Shade gardens can be equally effective places to plant forest roots. However, what is gained by way of ready access, clear paths and easy watering may be lost because the soil is not appropriate. Think about sandy loam. Composed of sand and humus, this may be produced by mixing sand from the quarry and compost from the compost heap. On a micro-scale, one could use chicken grit and a bag of compost from the feed-and-seed, mixed together and mulched with rotted leaves, peat or coir. But if going for a larger scale, it makes sense to order in a truckload of sand and to produce compost on-site with locally available materials. Plan ahead — well-rested soils work better than freshly mixed soils. Good compost takes time. Layer green materials (like fresh leaves or grass clippings) with brown materials (like dead leaves or straw) and throw in some kitchen scraps to get things heating up quickly. Turn the compost several times over the course of a season. Black gold.

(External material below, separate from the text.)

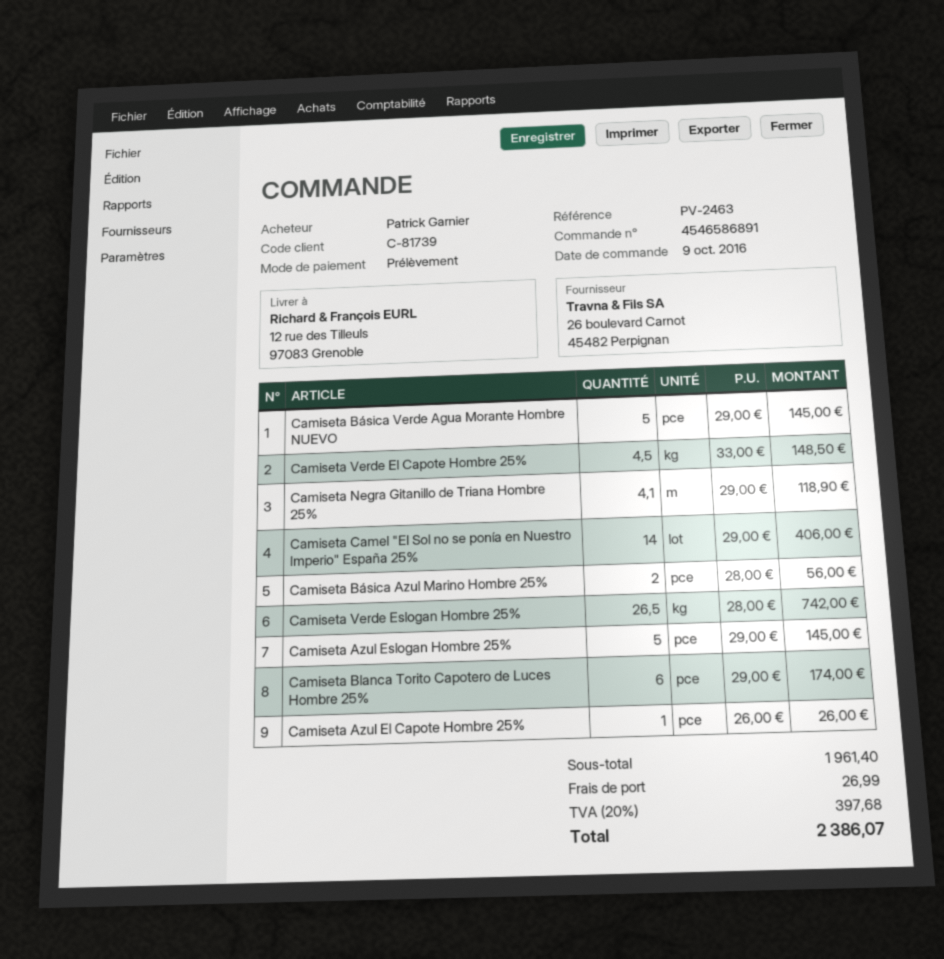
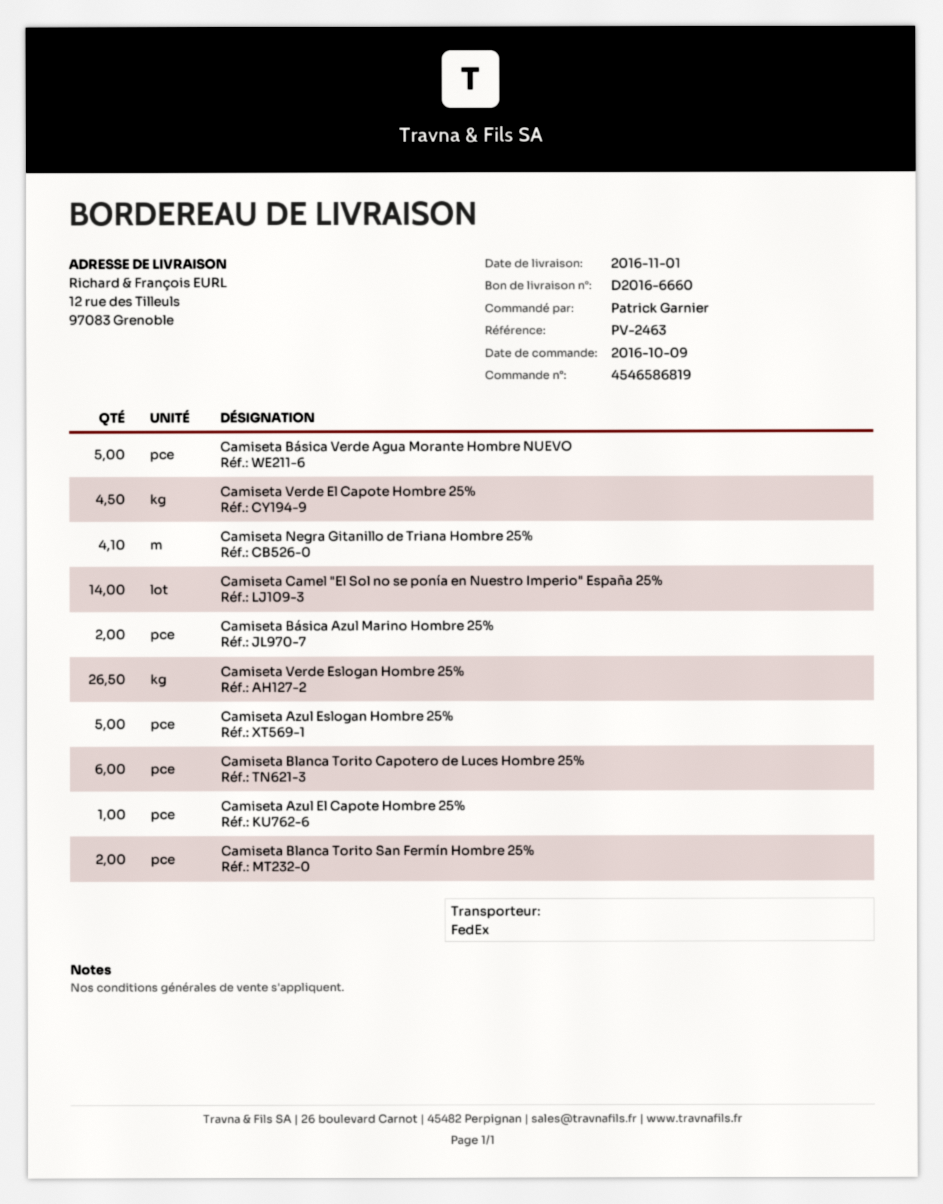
order number: 4546586891 -> 4546586819
Camiseta Blanca Torito San Fermín Hombre 25%: none -> 2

Now look at your rootstock. The root is a classic root-rhizome structure, with a bulky rhizome (storage structure) subtended by feeder roots and with a nascent bud or several buds poking out and up. Snip off any rotted portions. It is better to cut back overlong roots than to smash them into the hole at planting. Roots should be trained down and out. Rhizomes generally go parallel with the ground surface. Buds point forward and up. Always tamp the soil around the root to give it a sense of place. Cover the root with mulch. The bud should be protected by at least 2 inches of mulch. Water if rain is not falling. The most successful forest gardeners are planting dormant roots in the fall for emergence in the spring. Don’t worry, in the spring, the bud will elongate into a stem, and if the root is firmly situated, the plant will surely find the way to the light. During dormancy, that is from fall transplant up until spring growth, one might think the roots are just sitting there, but actually they are alive and actively producing feeder roots. This becomes a foundation for the next year’s growth, and is the reason you can’t really successfully transplant in the spring — the root must have a chance to dig in before growing.

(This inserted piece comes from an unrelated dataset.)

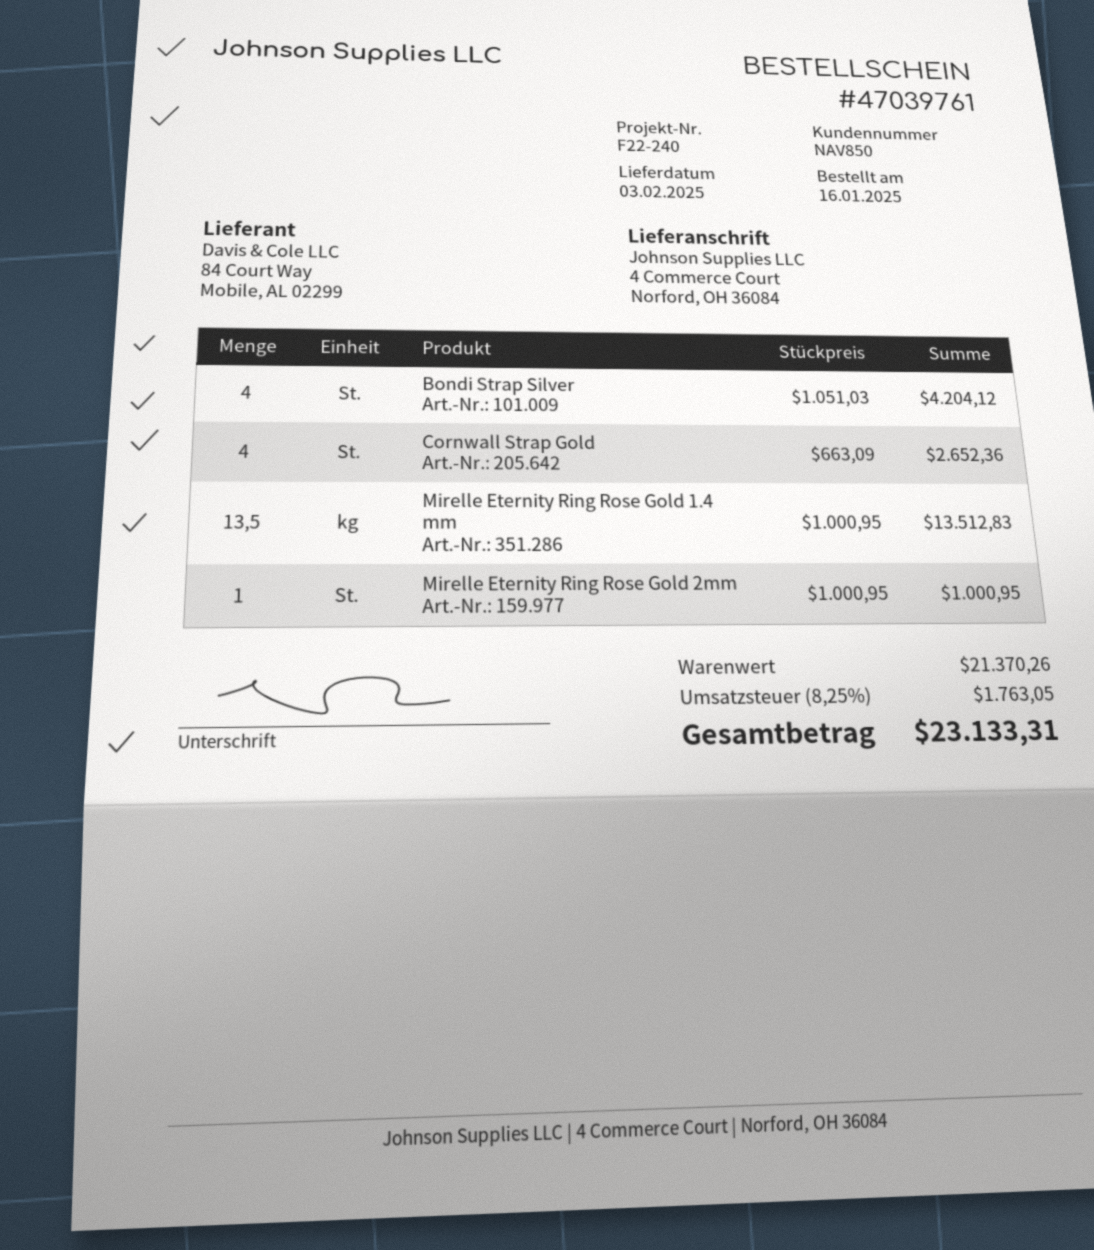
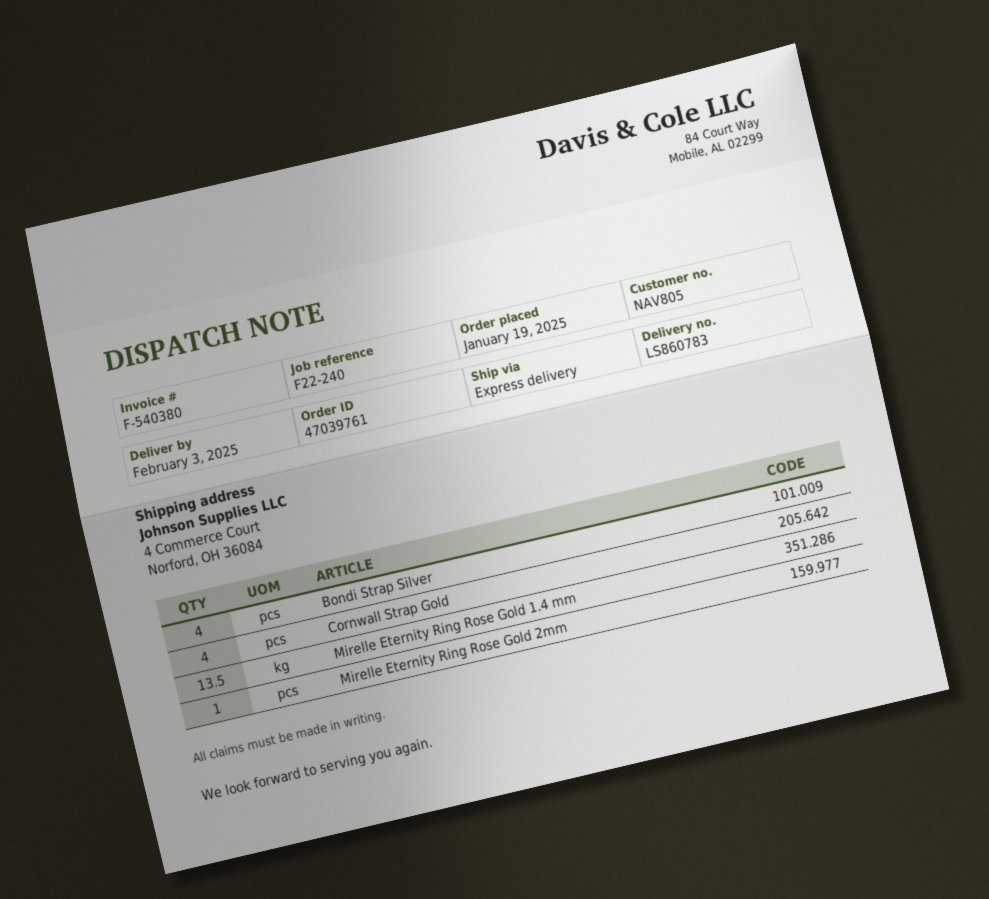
order date: 2025-01-16 -> 2025-01-19
customer number: NAV850 -> NAV805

Otherwise, a weak plant with no foundation will fall over later, fail to perennialize, and produce a sorry flower that makes no fruit. Remember that perennial forest roots first sleep, then creep, then leap. Honestly if you get powerfully impressive flowering and fruiting plants in the first year you’re lucky. Often it is better for the plant if it just rests the first year, sending up small aerials. Then in the second year it may still look small, but in actuality it is creeping around under the mulch and getting very strong. Then, in the third year, you have not a plant but a patch! I always recommend purchasing and planting in threes (at least).

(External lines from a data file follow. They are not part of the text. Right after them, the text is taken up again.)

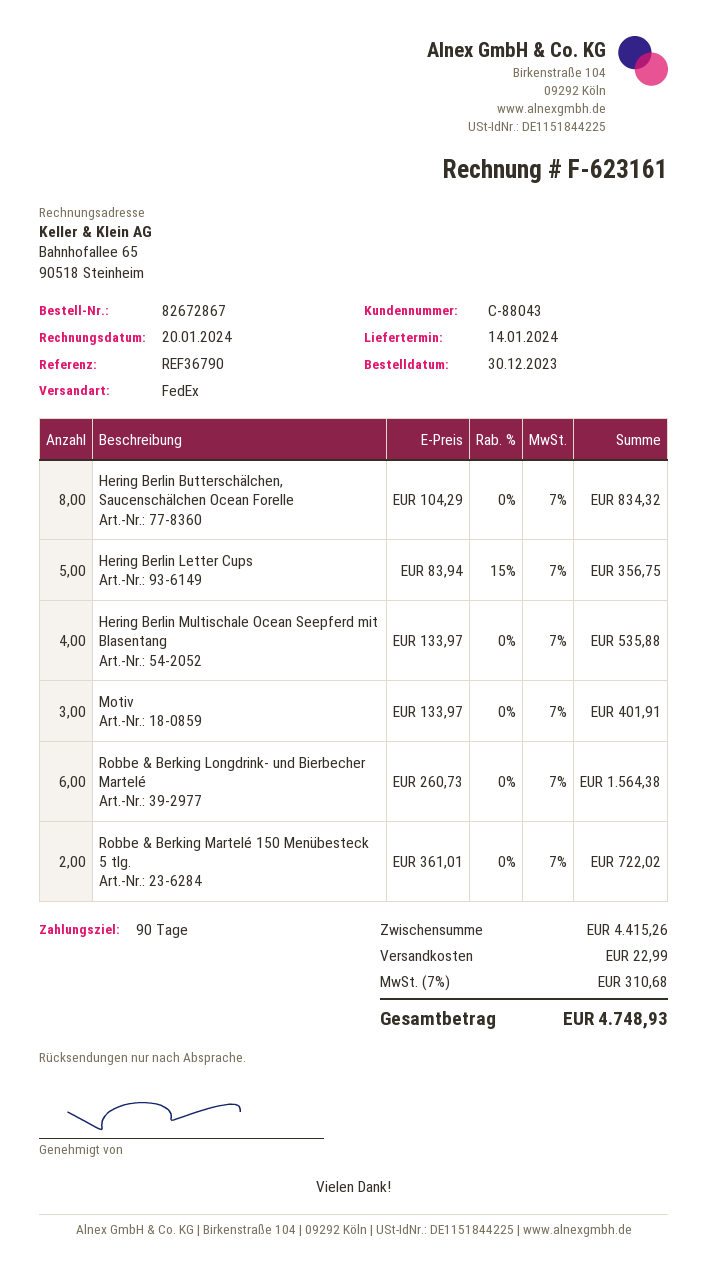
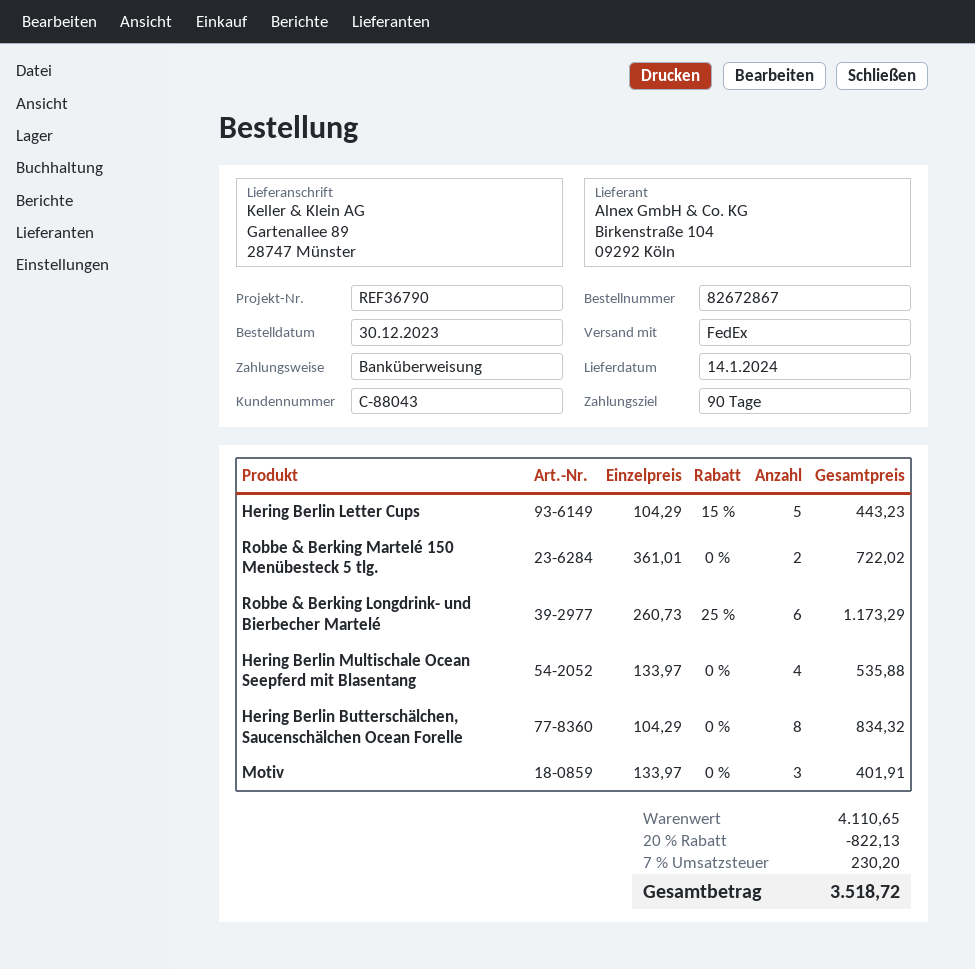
Hering Berlin Letter Cups: 5 x 83.94 - 15% = 356.75 -> 5 x 104.29 - 15% = 443.23
Robbe & Berking Longdrink- und Bierbecher Martelé: 6 x 260.73 = 1564.38 -> 6 x 260.73 - 25% = 1173.29
subtotal: 4415.26 -> 4110.65
discount: none -> 20% = 822.13
shipping: 22.99 -> none
tax: 7% = 310.68 -> 7% = 230.20
total: 4748.93 -> 3518.72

There are too many likely sources of attrition out there to trust that planting one goldenseal root is going to result in goldenseal for the family medicine cabinet. I also recommend planting diverse species near to each-other. If you go look at the way these plants grow in nature, they are a self-supportive community, not a monocrop. Interplanting helps sequester pollinators and symbiotic mycorrhiza that allow the roots to drink water and eat nutrients. I don’t care how rich the soil is, if the mycorrhizal symbiont is not present, then the plant will not be able to make use of the nutrients! This is why we do not wash our roots when we send them to you. Our hope is that they carry the fungi from our healthy nursery soils with them, and that this will inoculate your soils at planting.